I don’t offhand recall what if any sort of logical or technical explanation Grimwood provided for the unbelievable fact that the guy got to live the same life over and over again,  with the knowledge of future events and everything else he learned the first time he lived through those years.   I seem to recall the why and how of the whole thing being a mystery to reader and character both.   But if you could get past that deus ex machina  conceit it really was fascinating to see how differently the character lived out his life each time,  and how much seemingly small choices that one obscure man made changed the whole course of history each and every time.    Susan’s Just One Note  seemed to me very much in the same vein.

“What if, on a particular day in the future, you could send an email that would change your past? What would you change? How many lifetimes would it take for your life to be perfect?”

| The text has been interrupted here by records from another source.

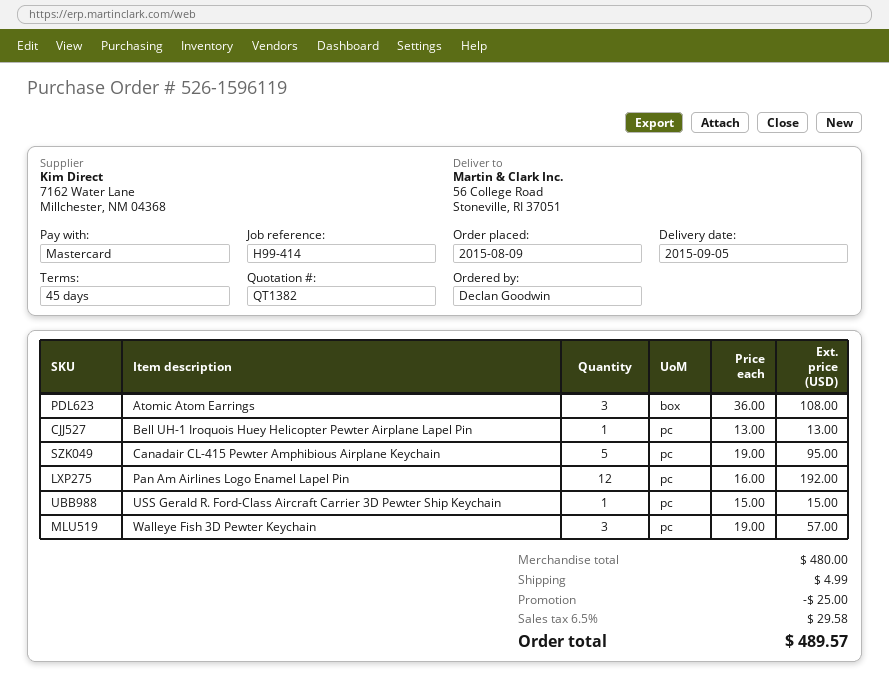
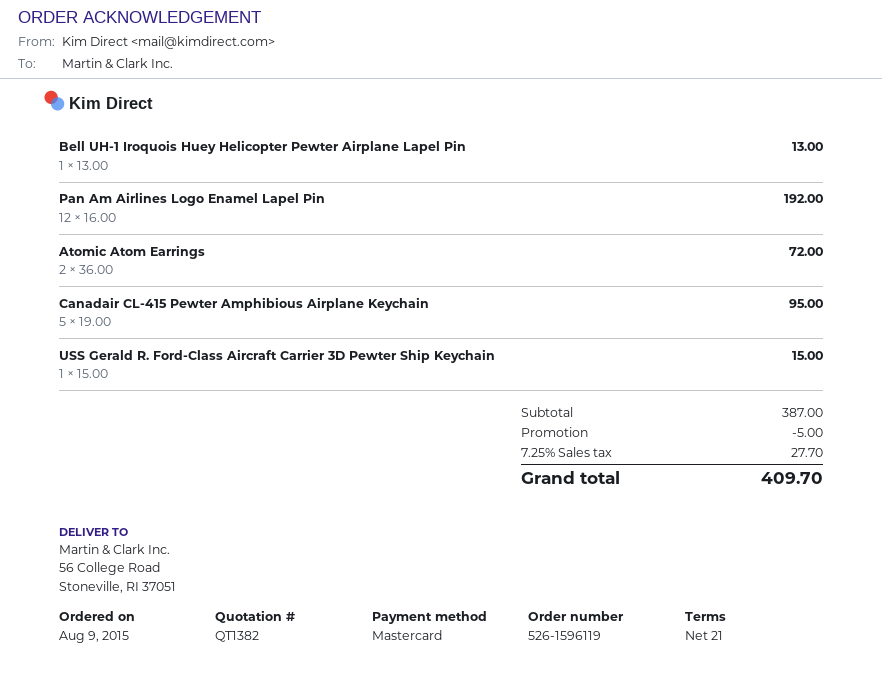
payment terms: 45 days -> 21 days
Atomic Atom Earrings: 3 x 36.00 = 108.00 -> 2 x 36.00 = 72.00
Walleye Fish 3D Pewter Keychain: 3 x 19.00 = 57.00 -> none
subtotal: 480.00 -> 387.00
discount: 25.00 -> 5.00
shipping: 4.99 -> none
tax: 6.5% = 29.58 -> 7.25% = 27.70
total: 489.57 -> 409.70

Diana is an 81 year old woman in a nursing home who spent her life as a wife to her high school sweetheart and mother of three children and she gave up what she really believed could have been a successful career as a singer and entertainer to do so.   On a certain date in 2069 she sends herself an e-mail to a certain date in the past.    And that Just One Note really does change everything.    You’ll have to read the book yourself to find out how it turns out,  but Bennett’s prose flows so smoothly that I found myself reading along,  ever anxious to find out how things were going to turn out.     I have to admit that when Susan told me she was taking a break from the Brass Monkey novels to write something else,  I was just the tiniest bit sorry that I could not look forward to reading more about those characters any time soon.    But this novel it seems to me is both longer and more complex than any of the Brass Monkey books and I can really see how much Susan is really growing into the novelist’s craft.    I honestly can’t wait to see what she writes next.